August 31, 2012 15:07
Hatton Garden in the 1800s

By

Natasha Lehrer,

Natasha Lehrer

2 min read

In June 1940, a small boy and several members of his extended family — parents, uncles, aunts and cousins —– were bound by ship for England, on the run from occupied Belgium. One night, in the shadowy darkness of the cabin, the boy awoke to the frantic whispering of his mother: “Shall we throw them overboard?” Barely more than a toddler then, it was several years before the boy confessed that he was certain that his parents were weighing up whether or not to drown him.

The small boy was my father, and the whispers did not concern the children of the party but the handful of diamonds that my grandmother had hidden in her underwear when she and my grandfather— a Polish-born diamond dealer who had been living for some years in Antwerp, the then centre of the international diamond trade — had left for the coast in advance of the Nazi invasion of Belgium.

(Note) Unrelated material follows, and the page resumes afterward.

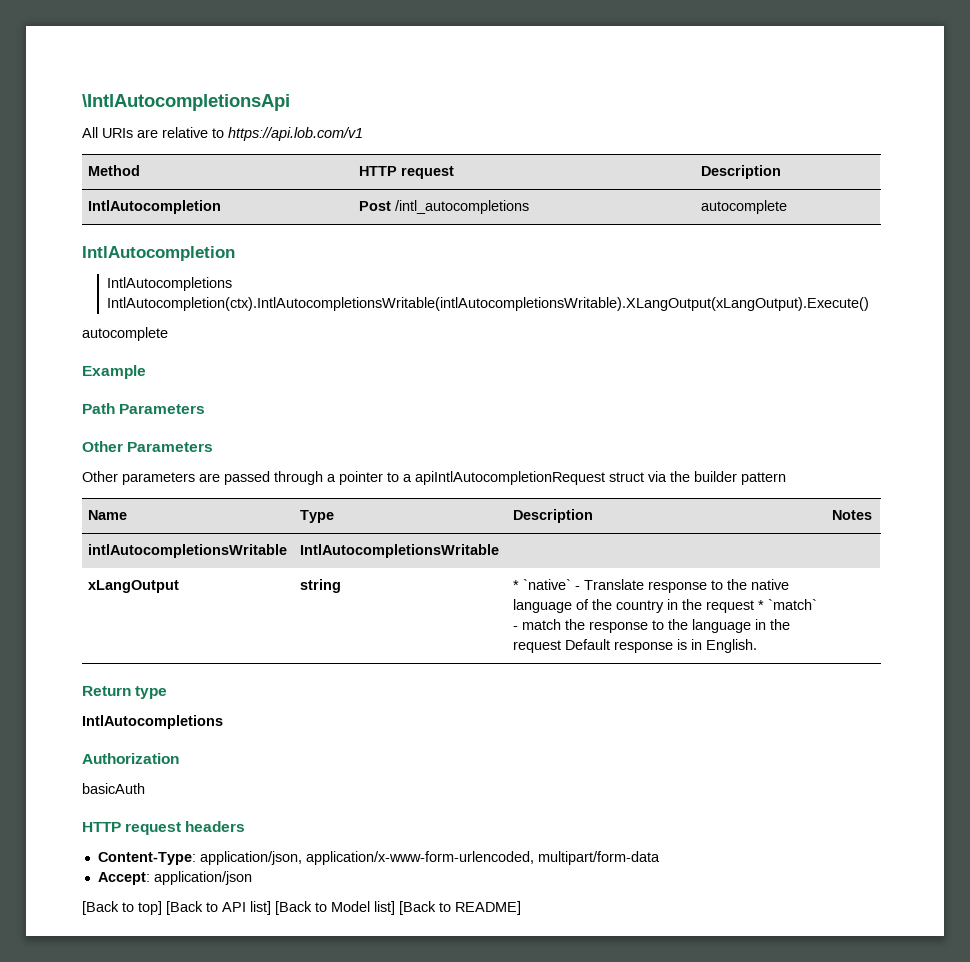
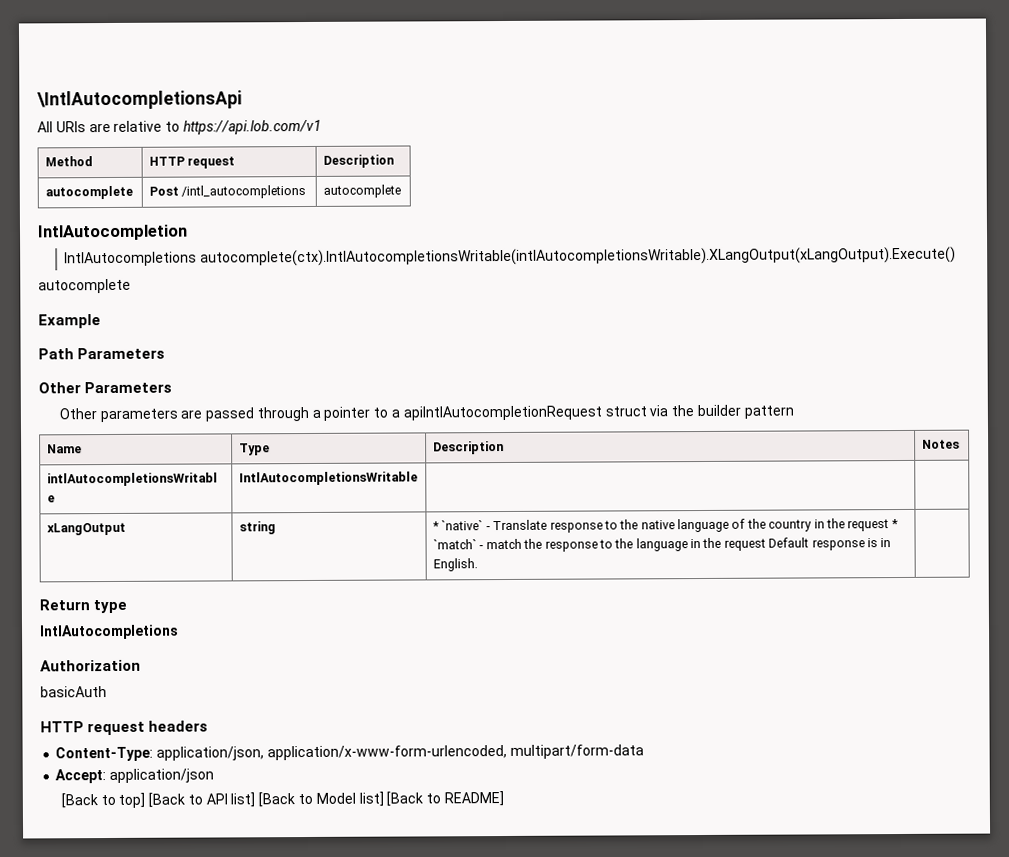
- IntlAutocompletion | Post /intl_autocompletions | autocomplete
+ autocomplete | Post /intl_autocompletions | autocomplete
- IntlAutocompletions IntlAutocompletion(ctx).IntlAutocompletionsWritable(intlAutocompletionsWritable).XLangOutput(xLangOutput).Execute()
+ IntlAutocompletions autocomplete(ctx).IntlAutocompletionsWritable(intlAutocompletionsWritable).XLangOutput(xLangOutput).Execute()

This small package would prove to be the way in for my grandfather to become a member of Hatton Garden’s mysterious Diamond Club, founded by largely Orthodox Jews like him who were lucky enough to escape in the early part of the Second World War from Antwerp to London, location of the almost mythical heart of the diamond business to which Rachel Lichtenstein returns again and again in her delightful and absorbing book.

She delves deep into the geological and historical strata of Hatton Garden and her journey takes her back to the mythical King Lud (of Ludgate Circus and Hill) and his pig-herding son Bladud, to the great Ely Palace, and the estate of Sir Christopher Hatton (rumoured to have been Elizabeth I’s lover) where Hatton Garden now stands, its name testament to the wealth and aristocracy that marked the area before its decline into notoriety in the 17th century as the city of London expanded.